**THE PROBLEM**
Exact copy, no pictures: reproduce every record below as it stands.

=== Begin Enclosure ===

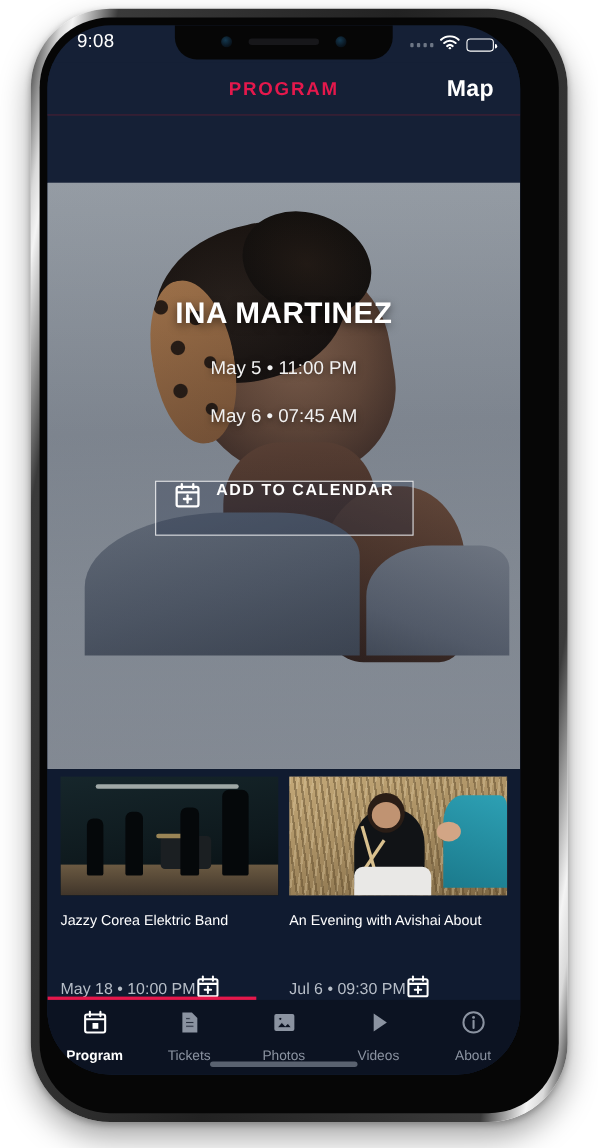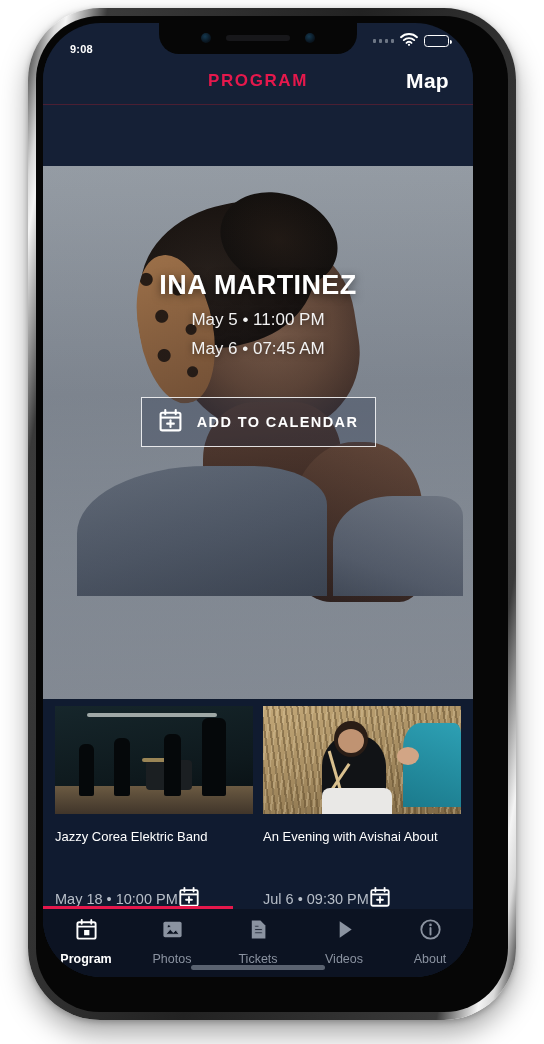--- a/index.html
+++ b/index.html
@@ -61,22 +61,22 @@
     background: radial-gradient(circle at 40% 35%, #14384f 0%, #0a1722 60%, #05080c 100%); }
   #sensor-left { left: 42px; }
   #sensor-right { right: 42px; }
 
   
   #status-bar {
     position: absolute; left: 0; top: 0; width: 100%; height: 34px;
     z-index: 35; color: #fff;
   }
   #status-time {
-    position: absolute; left: 27px; top: 20px;
-    font-size: 11px; font-weight: bold; letter-spacing: .2px;
+    position: absolute; left: 27px; top: 5px;
+    font-size: 17px; font-weight: normal; letter-spacing: .2px;
   }
   #status-right { position: absolute; right: 24px; top: 9px; display: flex; align-items: center; gap: 6px; }
   #signal-dots { display: flex; gap: 2.5px; align-items: center; }
   #signal-dots i { width: 3.5px; height: 3.5px; background: #6d7685; border-radius: 1px; display: block; }
   #battery-icon {
     width: 25px; height: 12px; border: 1.6px solid #fff; border-radius: 3.5px;
     position: relative; padding: 1.5px;
   }
   #battery-icon::after {
     content: ""; position: absolute; right: -4px; top: 3.5px;
@@ -179,28 +179,28 @@
   #hero-overlay {
     position: absolute; inset: 0; z-index: 3;
     display: flex; flex-direction: column; align-items: center;
     padding-top: 104px;
   }
   #hero-title {
     color: #fff; font-size: 27px; font-weight: bold; letter-spacing: .4px;
     text-shadow: 0 2px 8px rgba(0,0,0,.55);
   }
   .hero-date {
-    color: #f2f2f2; font-size: 17px; margin-top: 9px;
+    color: #f2f2f2; font-size: 17px; margin-top: 24px;
     text-shadow: 0 1px 6px rgba(0,0,0,.55);
   }
   #add-to-calendar-button {
-    margin-top: 38px; width: 235px; height: 50px;
+    margin-top: 48px; width: 235px; height: 50px;
     border: 1.5px solid rgba(255,255,255,.85);
     background: rgba(30,44,70,.30);
-    display: flex; align-items: center; justify-content: center; gap: 14px;
+    display: flex; align-items: flex-start; justify-content: center; gap: 14px;
     cursor: pointer;
   }
   #add-to-calendar-label {
     color: #fff; font-size: 14.5px; font-weight: bold; letter-spacing: 1.4px;
   }
 
   
   #event-grid { padding: 0; }
   .event-row { display: flex; gap: 10px; padding: 7px 12px 0 12px; }
   .event-card { flex: 1 1 0; min-width: 0; }
@@ -454,38 +454,38 @@
               <line x1="17" y1="2" x2="17" y2="6" stroke-width="2" stroke-linecap="round"></line>
               <rect x="9.5" y="12.5" width="5.5" height="5.5" stroke-width="0"></rect>
             </svg>
           </span>
           <span class="tab-label">Program</span>
         </div>
 
         <div class="tab-item">
           <span>
             <svg width="23" height="23" viewBox="0 0 24 24">
-              <rect x="2.5" y="4" width="19" height="16" rx="1.8" stroke-width="0"></rect>
-              <path d="M5 17l4.6-5.2 3.2 3.4 2.6-2.6L19 17z" fill="#0c1322"></path>
-              <circle cx="8.2" cy="8.6" r="1.6" fill="#0c1322"></circle>
-            </svg>
-          </span>
-          <span class="tab-label">Photos</span>
-        </div>
-
-        <div class="tab-item">
-          <span>
-            <svg width="23" height="23" viewBox="0 0 24 24">
               <path d="M5 2.5h9l5.2 5.2V21.5H5z" stroke-width="0"></path>
               <rect x="8" y="11" width="8" height="1.8" fill="#0c1322"></rect>
               <rect x="8" y="14.6" width="8" height="1.8" fill="#0c1322"></rect>
               <rect x="8" y="7.6" width="4.5" height="1.8" fill="#0c1322"></rect>
             </svg>
           </span>
           <span class="tab-label">Tickets</span>
+        </div>
+
+        <div class="tab-item">
+          <span>
+            <svg width="23" height="23" viewBox="0 0 24 24">
+              <rect x="2.5" y="4" width="19" height="16" rx="1.8" stroke-width="0"></rect>
+              <path d="M5 17l4.6-5.2 3.2 3.4 2.6-2.6L19 17z" fill="#0c1322"></path>
+              <circle cx="8.2" cy="8.6" r="1.6" fill="#0c1322"></circle>
+            </svg>
+          </span>
+          <span class="tab-label">Photos</span>
         </div>
 
         <div class="tab-item">
           <span>
             <svg width="23" height="23" viewBox="0 0 24 24">
               <path d="M7 3.5L19.5 12 7 20.5z" stroke-width="0"></path>
             </svg>
           </span>
           <span class="tab-label">Videos</span>
         </div>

=== End Enclosure ===

**OUTPUT OF THE TASK**
--- a/index.html
+++ b/index.html
@@ -61,22 +61,22 @@
     background: radial-gradient(circle at 40% 35%, #14384f 0%, #0a1722 60%, #05080c 100%); }
   #sensor-left { left: 42px; }
   #sensor-right { right: 42px; }
 
   
   #status-bar {
     position: absolute; left: 0; top: 0; width: 100%; height: 34px;
     z-index: 35; color: #fff;
   }
   #status-time {
-    position: absolute; left: 27px; top: 20px;
-    font-size: 11px; font-weight: bold; letter-spacing: .2px;
+    position: absolute; left: 27px; top: 5px;
+    font-size: 17px; font-weight: normal; letter-spacing: .2px;
   }
   #status-right { position: absolute; right: 24px; top: 9px; display: flex; align-items: center; gap: 6px; }
   #signal-dots { display: flex; gap: 2.5px; align-items: center; }
   #signal-dots i { width: 3.5px; height: 3.5px; background: #6d7685; border-radius: 1px; display: block; }
   #battery-icon {
     width: 25px; height: 12px; border: 1.6px solid #fff; border-radius: 3.5px;
     position: relative; padding: 1.5px;
   }
   #battery-icon::after {
     content: ""; position: absolute; right: -4px; top: 3.5px;
@@ -179,28 +179,28 @@
   #hero-overlay {
     position: absolute; inset: 0; z-index: 3;
     display: flex; flex-direction: column; align-items: center;
     padding-top: 104px;
   }
   #hero-title {
     color: #fff; font-size: 27px; font-weight: bold; letter-spacing: .4px;
     text-shadow: 0 2px 8px rgba(0,0,0,.55);
   }
   .hero-date {
-    color: #f2f2f2; font-size: 17px; margin-top: 9px;
+    color: #f2f2f2; font-size: 17px; margin-top: 24px;
     text-shadow: 0 1px 6px rgba(0,0,0,.55);
   }
   #add-to-calendar-button {
-    margin-top: 38px; width: 235px; height: 50px;
+    margin-top: 48px; width: 235px; height: 50px;
     border: 1.5px solid rgba(255,255,255,.85);
     background: rgba(30,44,70,.30);
-    display: flex; align-items: center; justify-content: center; gap: 14px;
+    display: flex; align-items: flex-start; justify-content: center; gap: 14px;
     cursor: pointer;
   }
   #add-to-calendar-label {
     color: #fff; font-size: 14.5px; font-weight: bold; letter-spacing: 1.4px;
   }
 
   
   #event-grid { padding: 0; }
   .event-row { display: flex; gap: 10px; padding: 7px 12px 0 12px; }
   .event-card { flex: 1 1 0; min-width: 0; }
@@ -454,38 +454,38 @@
               <line x1="17" y1="2" x2="17" y2="6" stroke-width="2" stroke-linecap="round"></line>
               <rect x="9.5" y="12.5" width="5.5" height="5.5" stroke-width="0"></rect>
             </svg>
           </span>
           <span class="tab-label">Program</span>
         </div>
 
         <div class="tab-item">
           <span>
             <svg width="23" height="23" viewBox="0 0 24 24">
-              <rect x="2.5" y="4" width="19" height="16" rx="1.8" stroke-width="0"></rect>
-              <path d="M5 17l4.6-5.2 3.2 3.4 2.6-2.6L19 17z" fill="#0c1322"></path>
-              <circle cx="8.2" cy="8.6" r="1.6" fill="#0c1322"></circle>
-            </svg>
-          </span>
-          <span class="tab-label">Photos</span>
-        </div>
-
-        <div class="tab-item">
-          <span>
-            <svg width="23" height="23" viewBox="0 0 24 24">
               <path d="M5 2.5h9l5.2 5.2V21.5H5z" stroke-width="0"></path>
               <rect x="8" y="11" width="8" height="1.8" fill="#0c1322"></rect>
               <rect x="8" y="14.6" width="8" height="1.8" fill="#0c1322"></rect>
               <rect x="8" y="7.6" width="4.5" height="1.8" fill="#0c1322"></rect>
             </svg>
           </span>
           <span class="tab-label">Tickets</span>
+        </div>
+
+        <div class="tab-item">
+          <span>
+            <svg width="23" height="23" viewBox="0 0 24 24">
+              <rect x="2.5" y="4" width="19" height="16" rx="1.8" stroke-width="0"></rect>
+              <path d="M5 17l4.6-5.2 3.2 3.4 2.6-2.6L19 17z" fill="#0c1322"></path>
+              <circle cx="8.2" cy="8.6" r="1.6" fill="#0c1322"></circle>
+            </svg>
+          </span>
+          <span class="tab-label">Photos</span>
         </div>
 
         <div class="tab-item">
           <span>
             <svg width="23" height="23" viewBox="0 0 24 24">
               <path d="M7 3.5L19.5 12 7 20.5z" stroke-width="0"></path>
             </svg>
           </span>
           <span class="tab-label">Videos</span>
         </div>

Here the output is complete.